🤖 AI Summary
To address the weak theoretical foundations, parameter dependency, and poor interpretability of existing attention mechanisms in cardiac MRI undersampled reconstruction, this paper proposes a parameter-free, biologically inspired channel attention module. For the first time, ecological population dynamics modeling is introduced into medical image attention design: channel-wise weights are generated via a logistic-type nonlinear difference equation, enabling fully parameter-free, end-to-end differentiable, computationally efficient, and physically interpretable feature recalibration. Integrated into an MRI reconstruction network, the module outperforms state-of-the-art parameter-free methods—including SE and GCT—across multiple public datasets: PSNR improves by 1.2–1.8 dB, inference speed increases by 23%, and myocardial texture fidelity and lesion visibility are significantly enhanced.
📝 Abstract
Attention is a fundamental component of the human visual recognition system. The inclusion of attention in a convolutional neural network amplifies relevant visual features and suppresses the less important ones. Integrating attention mechanisms into convolutional neural networks enhances model performance and interpretability.
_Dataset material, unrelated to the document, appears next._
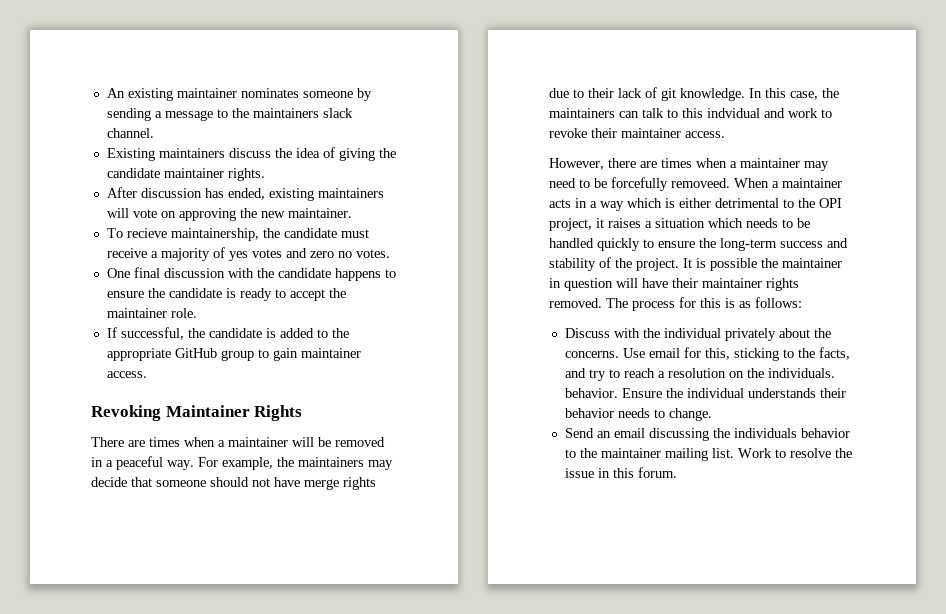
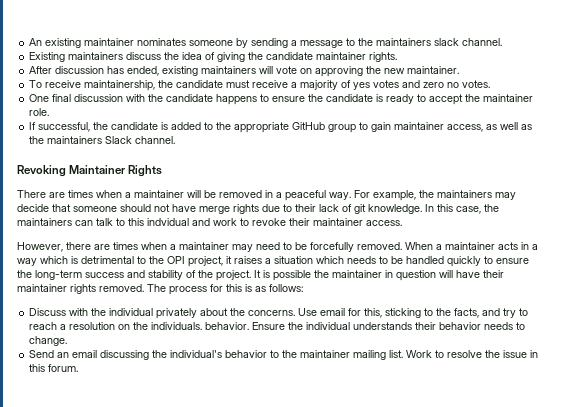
[126,228,167,238] recieve -> [45,80,82,88] receive
[106,371,147,378] access. -> [447,122,533,132] [29,136,176,144] access, as well as the maintainers Slack channel.
[671,178,730,188] removeed. -> [357,242,402,250] removed.
[679,198,711,208] either -> (78, 260) none
[733,428,797,438] individuals -> [170,350,223,358] individual's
Spatial and channel attention mechanisms have shown significant advantages across many downstream tasks in medical imaging. While existing attention modules have proven to be effective, their design often lacks a robust theoretical underpinning. In this study, we address this gap by proposing a non-linear attention architecture for cardiac MRI reconstruction and hypothesize that insights from ecological principles can guide the development of effective and efficient attention mechanisms. Specifically, we investigate a non-linear ecological difference equation that describes single-species population growth to devise a parameter-free attention module surpassing current state-of-the-art parameter-free methods.